**Task directions:** Set out exactly every line of the entries below, starting at the line that holds "- 14:45 | BREAK" and stopping after the line that holds "CT | Review".

**Data supplied:**
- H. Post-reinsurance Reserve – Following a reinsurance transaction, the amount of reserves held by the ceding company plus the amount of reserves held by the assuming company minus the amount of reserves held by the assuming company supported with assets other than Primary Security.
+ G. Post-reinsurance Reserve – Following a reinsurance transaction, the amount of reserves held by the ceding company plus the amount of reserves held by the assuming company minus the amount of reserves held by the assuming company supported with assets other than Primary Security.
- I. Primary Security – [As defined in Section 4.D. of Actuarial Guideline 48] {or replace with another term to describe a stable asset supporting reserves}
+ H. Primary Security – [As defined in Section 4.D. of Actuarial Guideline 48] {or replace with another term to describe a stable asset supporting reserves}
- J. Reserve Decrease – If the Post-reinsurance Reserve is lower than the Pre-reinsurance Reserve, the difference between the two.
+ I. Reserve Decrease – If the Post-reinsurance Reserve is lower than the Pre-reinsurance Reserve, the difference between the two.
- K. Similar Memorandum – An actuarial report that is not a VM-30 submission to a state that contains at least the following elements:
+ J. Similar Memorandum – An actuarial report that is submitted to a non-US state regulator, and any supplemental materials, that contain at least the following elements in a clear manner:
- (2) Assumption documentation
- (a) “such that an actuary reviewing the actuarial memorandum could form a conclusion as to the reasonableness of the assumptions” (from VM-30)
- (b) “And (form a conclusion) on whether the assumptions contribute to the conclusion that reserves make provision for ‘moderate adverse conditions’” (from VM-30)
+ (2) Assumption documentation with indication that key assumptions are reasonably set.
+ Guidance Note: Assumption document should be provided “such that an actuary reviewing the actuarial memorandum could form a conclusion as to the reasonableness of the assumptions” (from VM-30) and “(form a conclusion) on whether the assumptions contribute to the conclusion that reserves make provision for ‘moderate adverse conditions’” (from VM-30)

---

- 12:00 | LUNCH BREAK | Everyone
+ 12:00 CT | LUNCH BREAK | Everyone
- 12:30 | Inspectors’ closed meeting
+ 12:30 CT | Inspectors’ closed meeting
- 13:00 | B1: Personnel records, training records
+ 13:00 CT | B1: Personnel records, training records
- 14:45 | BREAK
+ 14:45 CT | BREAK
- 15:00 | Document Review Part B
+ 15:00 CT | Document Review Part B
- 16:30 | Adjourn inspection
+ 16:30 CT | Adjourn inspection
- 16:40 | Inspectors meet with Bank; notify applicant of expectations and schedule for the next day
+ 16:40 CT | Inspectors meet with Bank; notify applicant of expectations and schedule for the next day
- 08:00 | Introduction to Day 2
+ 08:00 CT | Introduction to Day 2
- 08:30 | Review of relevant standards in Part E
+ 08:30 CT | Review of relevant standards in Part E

**Exercise solution:**
- 14:45 | BREAK
+ 14:45 CT | BREAK
- 15:00 | Document Review Part B
+ 15:00 CT | Document Review Part B
- 16:30 | Adjourn inspection
+ 16:30 CT | Adjourn inspection
- 16:40 | Inspectors meet with Bank; notify applicant of expectations and schedule for the next day
+ 16:40 CT | Inspectors meet with Bank; notify applicant of expectations and schedule for the next day
- 08:00 | Introduction to Day 2
+ 08:00 CT | Introduction to Day 2
- 08:30 | Review of relevant standards in Part E
+ 08:30 CT | Review of relevant standards in Part E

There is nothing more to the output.